From a Teacher: Don’t Let Lawmakers Fool You. The School Budget Shortfall Has Nothing To Do With Coronavirus.

It's been a long decade for public education in North Carolina. (Image via Shutterstock)

By Kim Mackey

June 10, 2020

A NC teacher says state lawmakers have been underfunding public schools since the 2008 recession.

In order for school buildings to reopen this fall, our students need both kinds of PPE – personal protective equipment and per pupil expenditure.  

North Carolina’s state coffers will be out billions of dollars in tax revenue this year, but don’t forget North Carolina’s students have already had billions of dollars taken from them since the last recession. 

The shortfall in per pupil expenditures began during the Great Recession and despite surrendering billions of dollars in tax cuts, our students still have not yet recovered from the last recession as we encounter a public health crisis that has triggered an economic crisis.

Forget peaking in high school – our commitment to funding their education peaked while they were in kindergarten and our state refused to make it up to them by the time they graduated.

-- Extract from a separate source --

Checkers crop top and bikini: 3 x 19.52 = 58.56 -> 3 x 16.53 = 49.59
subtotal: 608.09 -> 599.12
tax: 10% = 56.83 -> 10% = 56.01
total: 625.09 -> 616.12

This week, I watched my students cross a makeshift stage at our school’s outdoor drive-through graduation ceremony.  When we think of the trials the Class of 2020 has faced during their senior year, let’s also remember that North Carolina has been on the baker’s dozen plan when it came to funding their education – buy twelve years, get the thirteenth free. 

The year these current graduates entered kindergarten was the year with the highest purchasing power they would receive for the duration of their education.  Forget peaking in high school – our commitment to funding their education peaked while they were in kindergarten and our state refused to make it up to them by the time they graduated. 

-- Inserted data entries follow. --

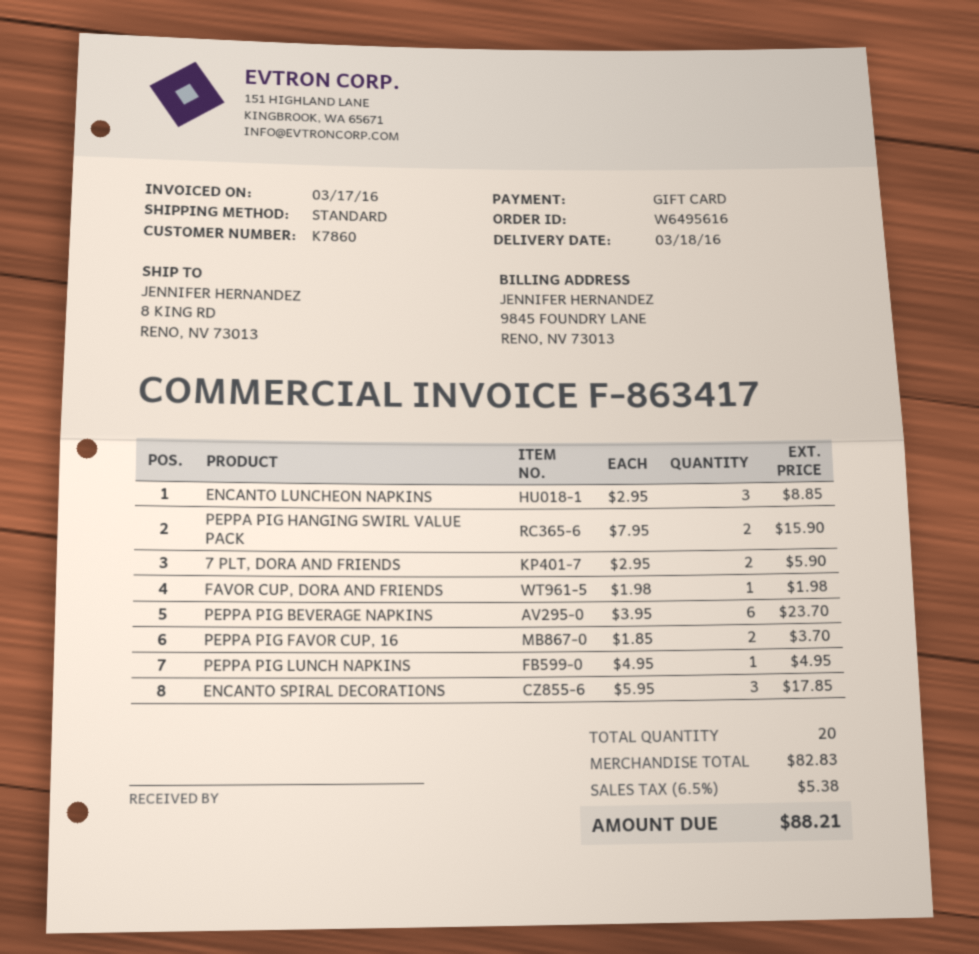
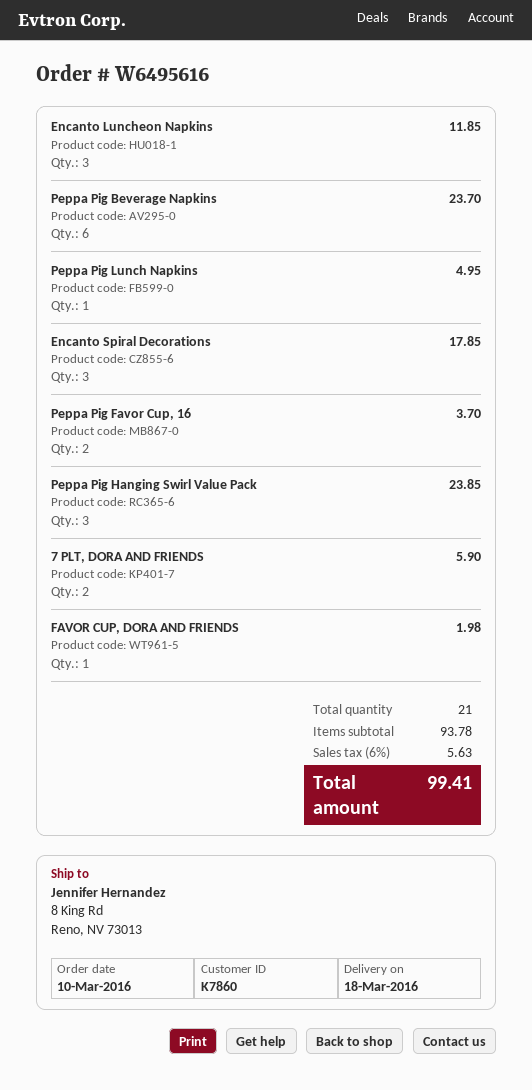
ENCANTO LUNCHEON NAPKINS: 3 for 8.85 -> 3 for 11.85
PEPPA PIG HANGING SWIRL VALUE PACK: 2 for 15.90 -> 3 for 23.85
total quantity: 20 -> 21
subtotal: 82.83 -> 93.78
tax: 6.5% = 5.38 -> 6% = 5.63
total: 88.21 -> 99.41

Don’t let NCGA leaders like Sen. Phil Berger fool you when he blames coronavirus impacts as the reason for shortchanging our students – they’ve been shortchanged for their entire education career, most of it under Berger’s tenure as NC Senate President Pro Tempore.

As school reopening recommendations have been released this week in North Carolina, it is clear that we cannot create safe learning and working conditions without a commitment to pay for additional staff and resources to resume school in buildings during a pandemic.  

Putting measures in place to prevent our schools from contributing to community outbreaks should go beyond mere “recommendations.”  

Protecting public health is a mandate, not a suggestion.

We cannot balance our biggest challenges on our smallest backs.

Tasking school districts with protecting public health without state funding to cover the cost will break districts that have already been spread thin with perpetual Recession-era funding levels.  Our students need both forms of PPE from the state to keep their families safe and minds growing.

This fall, my daughter begins kindergarten.  We must stay vigilant to ensure what happened to our recent graduates doesn’t happen to another generation of students. 

Recently released “recommendations” for reopening schools are not so much signs of “flexibility” as they are red flags for future unfunded mandates.  One can label things like 6 feet of social distancing, smaller classes, and more cleaning as a recommendation, but reality dictates these must be in place to reopen school buildings while supporting public health goals.  

When we shortchange schools, we rob our students of the resources to fulfill the constitutional mandate of a “sound basic education.”  

We cannot balance our biggest challenges on our smallest backs.